Responsables :
Mathilde Bernard et
Florence Tanniou, avec
Guillaume Peureux
« Le séminaire a lancé un nouveau projet collectif autour de la notion d’ « urgence ». Cette réflexion poursuit les travaux de LCR sur l’actualité, qui interrogent toute vision (contemporaine ou rétrospective) de l’écriture comme fixation de l’intemporel, notamment parce que ces représentations conduisent à sous-estimer tout écrit qui afficherait la part du circonstanciel dans sa production. Il s’agit de considérer les formes d’inscription de l’actualité dans des écrits que l’histoire a consacrés comme littéraires aussi bien que dans ceux qu’elle exclut. Au sein de cette interrogation, plusieurs catégories d’urgences sont envisagées - urgence politique, spirituelle, millénariste, économique, circonstancielle, etc -, et il convient de distinguer les différents motifs invoqués pour justifier cette urgence d’écrire : danger, désir, nécessité interne ou demande externe.

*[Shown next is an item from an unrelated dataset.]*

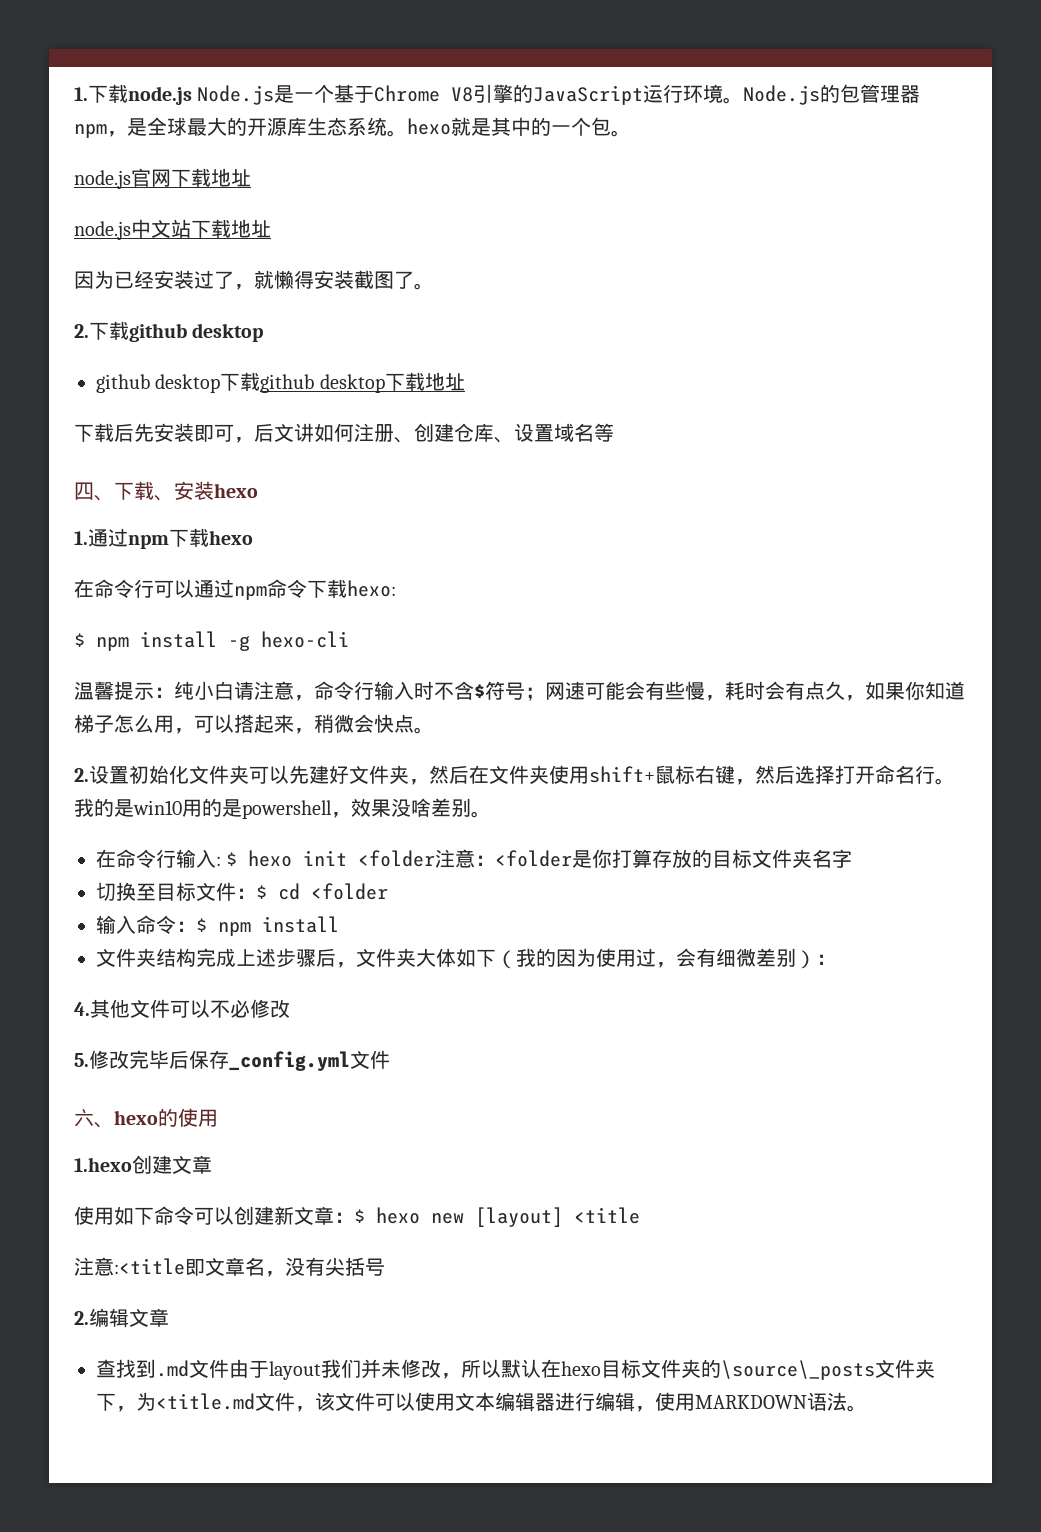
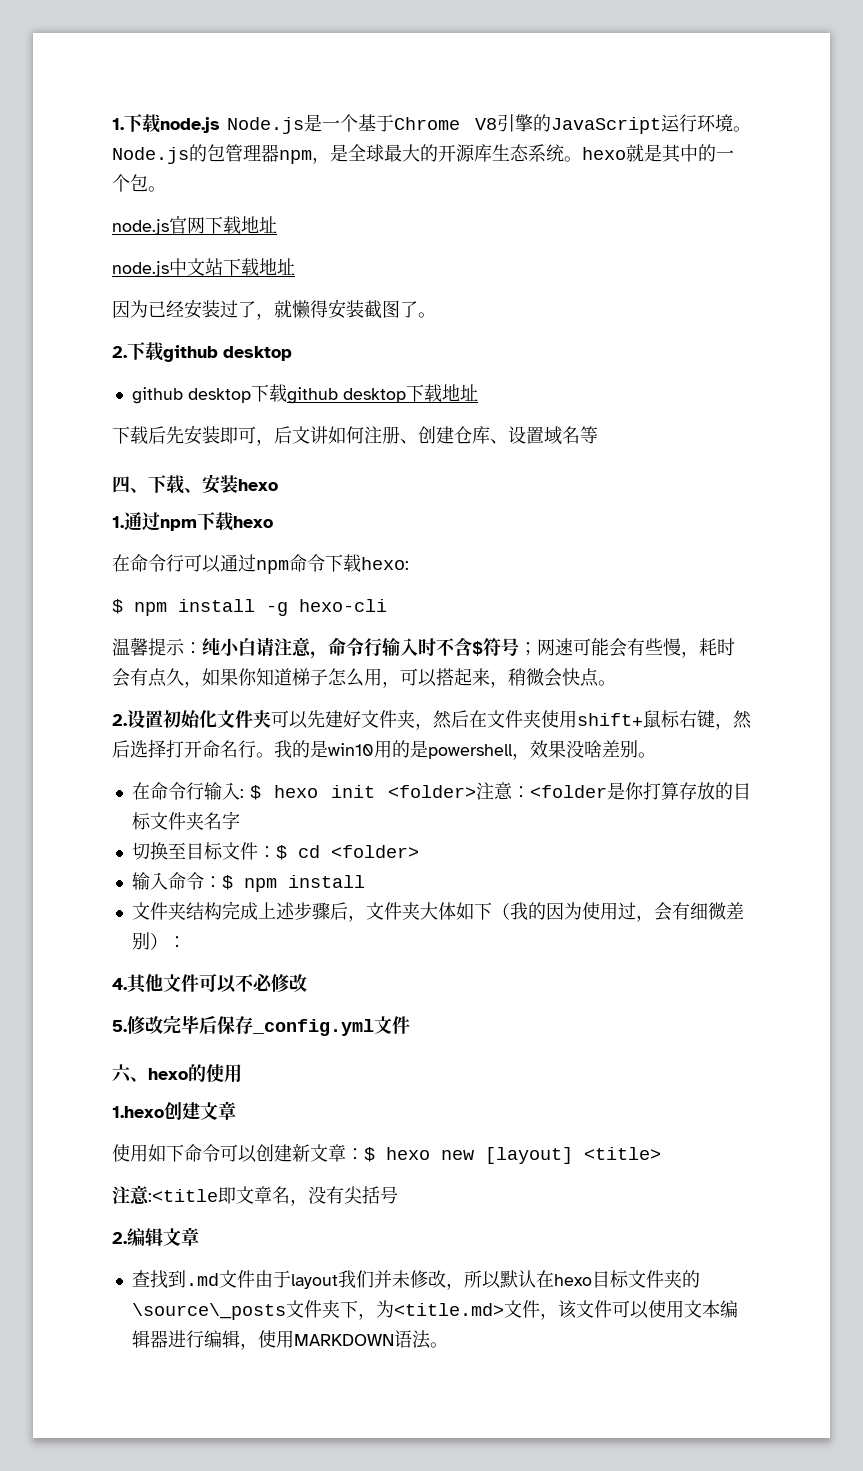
[358,850,436,867] <folder -> [388,785,477,798] <folder>
[311,883,388,900] <folder -> [330,845,419,858] <folder>
[574,1207,640,1224] <title -> [584,1147,661,1160] <title>
[156,1393,255,1410] <title.md -> [393,1303,504,1316] <title.md>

On s’interroge sur les modalités suivant lesquelles la littérature s’inscrit dans l’urgence, et reflète cette situation, ou l’invente. Nous nous penchons ainsi, d’une part, sur des faits - les circonstances d’édition, les jeux de concurrence entre éditeurs, la relation entre une édition et les événements qui l’environnent, en somme les faits qui touchent à la matérialité de la production du texte ; et d’autre part, sur la manière dont les écrits témoignent de cette situation d’urgence, la représentent, affichent l’effet qu’elle est censée produire sur eux, en réfléchissant aux enjeux rhétoriques ou esthétiques qui accompagnent cette représentation. On envisage plus particulièrement la part topique de l’urgence dans l’évocation de la genèse du texte, par exemple dans la peinture de la situation de l’écrivain ou dans l’évocation de l’urgence pécuniaire. Notre attention se porte sur son rôle comme instrument de
captatio benevolentiae, opérant suivant plusieurs modalités : revendication d’un certain rapport au vrai, d’une spontanéité lisible dans l’imperfection de la forme, ou encore expression pathétique d’une déploration, d’une indignation, d’une injonction ou d’une prière adressée, directement ou non, au lecteur.
Nous nous interrogeons ainsi sur l’urgence, ou la figuration de l’urgence - qui peut être en décalage avec les conditions réelles de publication -, comme stimulation d’écriture, et stimulation de lecture. Nous observons en particulier des écrits où l’invocation de l’urgence implique une croyance dans l’efficacité de l’écrit, pour influer sur la perception que le public peut avoir d’un événement, voire pour construire cet événement, ou l’effacer. Nous nous intéressons aussi au jugement porté sur les textes qui se présentent comme écrits dans l’urgence.
Ce questionnement est attentif à la spécificité de l’urgence pour les siècles anciens et notre attention se porte sur les mots et expressions qui la désignent, plus ou moins directement. Il s’agit en somme de saisir des indices de l’inscription de ces textes anciens dans leur présent, qu’elle soit réelle ou construite."